PURPOSE: To establish minimum levels for performance in surveys and studies conducted by the Center. The levels of data completeness and minimum levels of data required for processing procedures and analysis are established to ensure that researchers and users will have confidence in 
the quality of the data. Benchmarks are reference points for judging quality. 









There are occasions when the benchmarks listed below are not appropriate to the study being conducted (e.g. certain types of experiments, pretests, or policy studies where a quick response is the highest priority). In these cases, the researcher will know in advance that the benchmarks are not appropriate to the study; the project officer should request an exception to the specific targets that he or she believes will not be met. This request must come in writing to the Chief Statistician and be part of the CES clearance process for the survey. The request must clearly state which targets or benchmarks will not be met, what the project officer's expectations are for the targets, and the reason why an exception should be granted. Reports for such studies must include in the technical appendices a statement about the deviation from the benchmarks including both the rationale for the deviation and the magnitude of the deviation. 

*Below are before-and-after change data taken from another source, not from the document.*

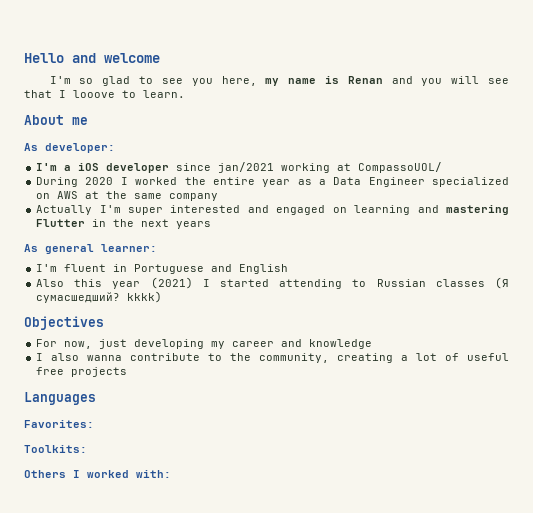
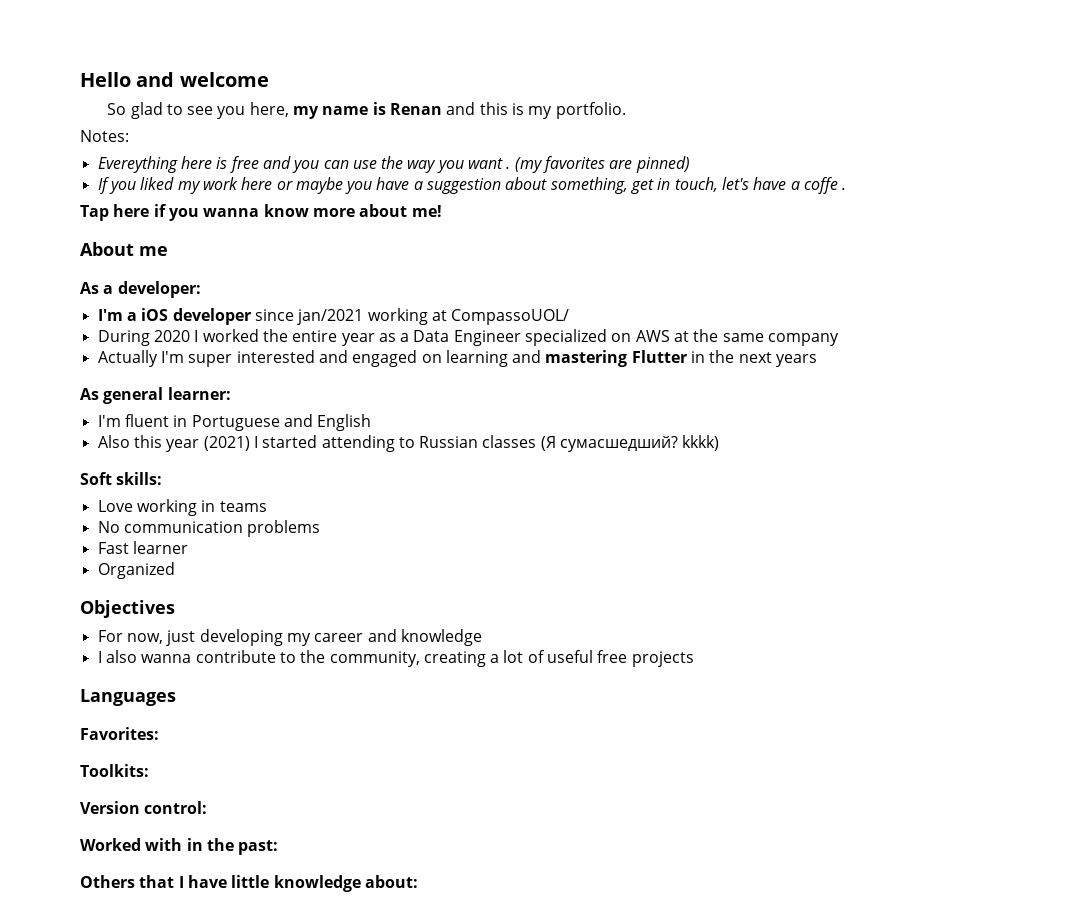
- I'm so glad to see you here, my name is Renan and you will see that I looove to learn.
+ So glad to see you here, my name is Renan and this is my portfolio.
+ Notes:
+ Evereything here is free and you can use the way you want . (my favorites are pinned)
+ If you liked my work here or maybe you have a suggestion about something, get in touch, let's have a coffe .
+ Tap here if you wanna know more about me!
- As developer:
+ As a developer:
+ Soft skills:
+ Love working in teams
+ No communication problems
+ Fast learner
+ Organized
- Others I worked with:
+ Version control:
+ Worked with in the past:
+ Others that I have little knowledge about:

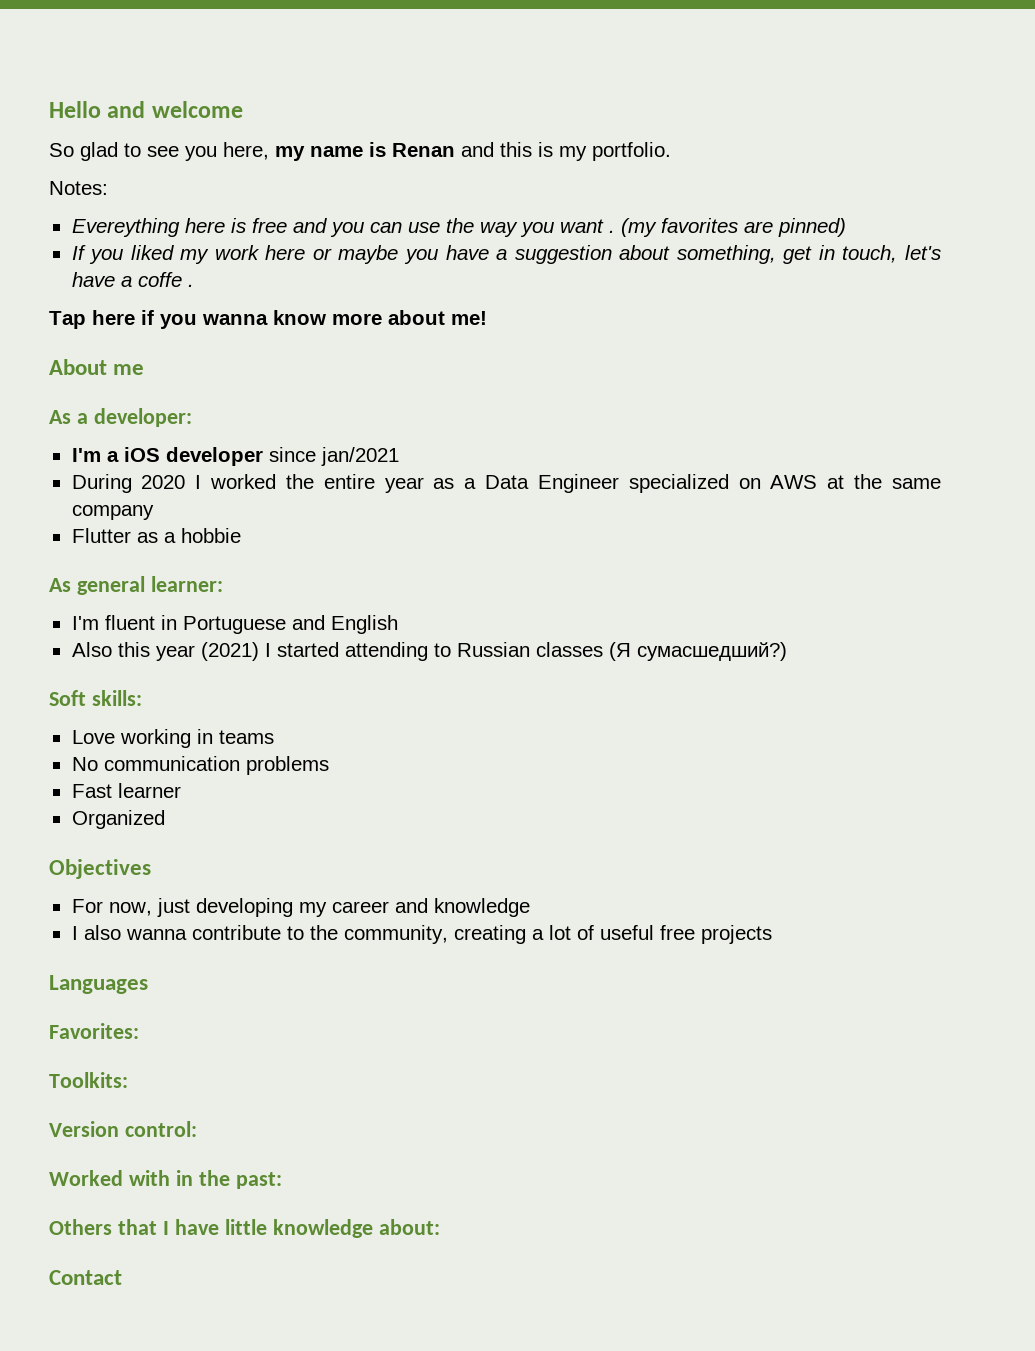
- I'm a iOS developer since jan/2021 working at CompassoUOL/
+ I'm a iOS developer since jan/2021
- Actually I'm super interested and engaged on learning and mastering Flutter in the next years
+ Flutter as a hobbie
- Also this year (2021) I started attending to Russian classes (Я сумасшедший? kkkk)
+ Also this year (2021) I started attending to Russian classes (Я сумасшедший?)
+ Contact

o The overall survey target response rate specified in RFP's should be at least 90 percent for longitudinal surveys, 85 percent for crosssectional surveys. In the case where the sample is selected hierarchically (e.g. schools, and then teachers within those schools), these rates apply to each hierarchy (e.g. 85 percent of schools responding, and then 85 percent of teachers within the responding schools, for an overall rate of 85% x 85% = 72.25%). Response rates for sample surveys are calculated on weighted data; response rates for census or administrative record data are based on unweighted data. 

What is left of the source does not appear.